Back in October, we cautioned about 4 Horsemen of the Apocalypse appearing on the horizon, posing a threat to our stock market. They were Fed Policy, Economic Data, Corporate Quarterly & Annual Reports, and Political Events. Well, they each have arrived - - - and from all appearances, they will not soon depart. In general, stock markets are fed by 4 forces: economic growth - profit growth - interest rates - inflation.

Regardless of whether these market factors are viewed in the lens of a past, present, or future tense, we here in the U.S. are facing the worst of all scenarios - - - the economy and profits are slowing, not growing, while inflation is rising, and interest rates are soon to follow. (There is little room for Mr. Bernanke to do any cutting, and sooner or later the dollar does have to be defended.)

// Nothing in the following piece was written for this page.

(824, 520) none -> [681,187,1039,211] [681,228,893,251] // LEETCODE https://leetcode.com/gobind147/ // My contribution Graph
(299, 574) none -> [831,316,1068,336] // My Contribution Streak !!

Recent statistics have been miserable to read: Dow and S&P now in bear territory;

Fannie Mae (FNM) and Freddie Mac (FRE) at their lowest prices since 1992; weekly jobless claims topping 400,000 (another sign of economic weakness); Wachovia (WB), second-largest chain of U.S. banks, expecting a second quarter loss of $2.6 to $2.8 billion; General Motors (GM) fighting bankruptcy rumors.

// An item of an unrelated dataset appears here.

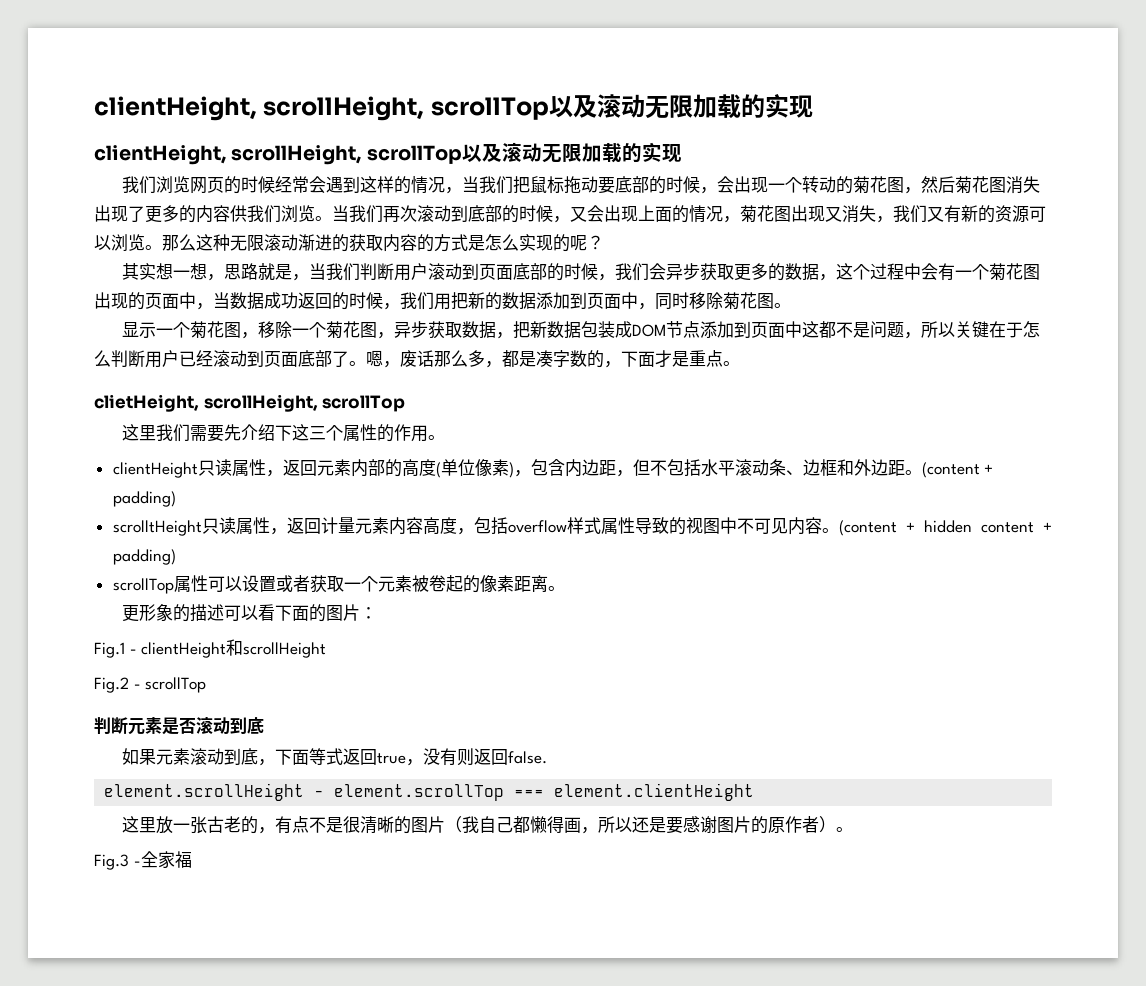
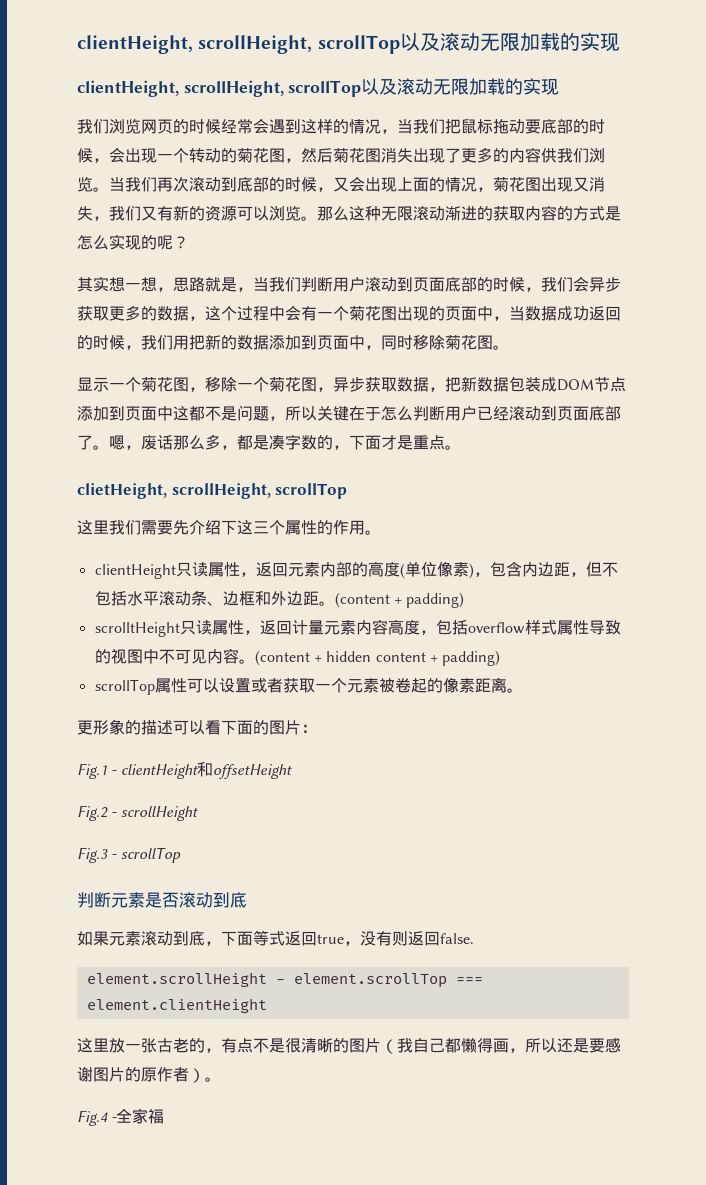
(244, 647) none -> [212,764,292,779] [77,805,118,821] offsetHeight // Fig.2 -
[94,677,129,693] Fig.2 -> [77,847,108,863] Fig.3
[94,854,129,870] Fig.3 -> [77,1110,108,1126] Fig.4

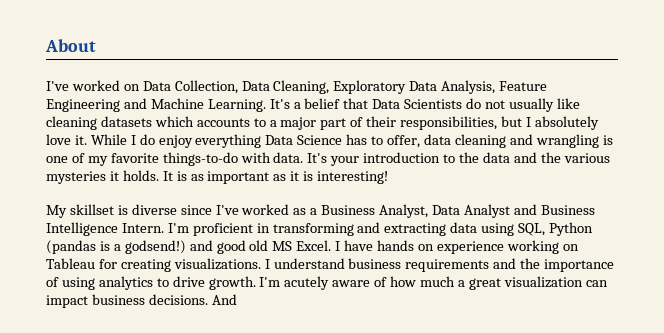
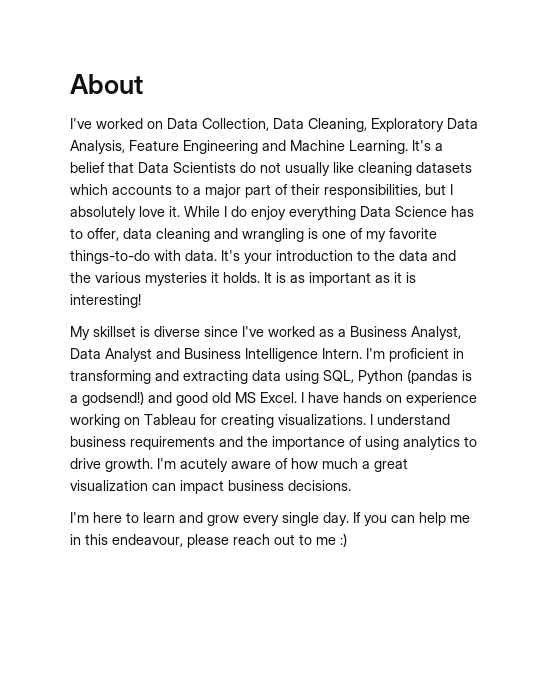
[211,294,237,305] And -> [70,512,470,526] [70,533,347,548] // I'm here to learn and grow every single day. If you can help me in this endeavour, please reach out to me :)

We could fill more paragraphs with similar notes, but by now you have the picture.

Our economy is in deep doo-doo, is not likely to emerge soon, and there is more bad news to come. Continuing to cloud the future is the fact that our U.S. economic problems are now affecting other major world economies. This bout of global flu will have to run its course, and that means our trading partners in Europe and Asia will have to suffer. And much like the U.S., there will be no quick fixes for them either. As a famous econ professor put it, “economies are like ocean liners; their momentum prevents any quick change of course”.

We expect that before things turn around the Dow will have reached the 10,200 area.

A similar drop for the S&P would take that index down to the 1,100 range. Given no exogenous events like earthquakes, terror strikes, or missile launches to create a sudden drop, the best analogy remains the ping pong ball, bouncing down the stairwell.

Such an up and down scenario will present many opportunities for traders, and also for investors looking to average down on their holdings. Income seekers should investigate Canroys like Harvest Energy Trust (HTE) and Penn West (PWE). Value seekers should be looking at stocks like MV Oil Trust (MVO), Continental Resources (CLR) and Mariner Energy (ME).

More cautious investors should consider adding some UltraShort S&P500 ProShares ETF (SDS) on its drops. Obviously, you should do your own due diligence, and then consider using some technical indicators like Bollinger bands or the E-Zone System to find your best entry points - - - and especially those exit points if you are trading.

Disclosure: Author holds long positions in HTE, PWE, SDS, MVO.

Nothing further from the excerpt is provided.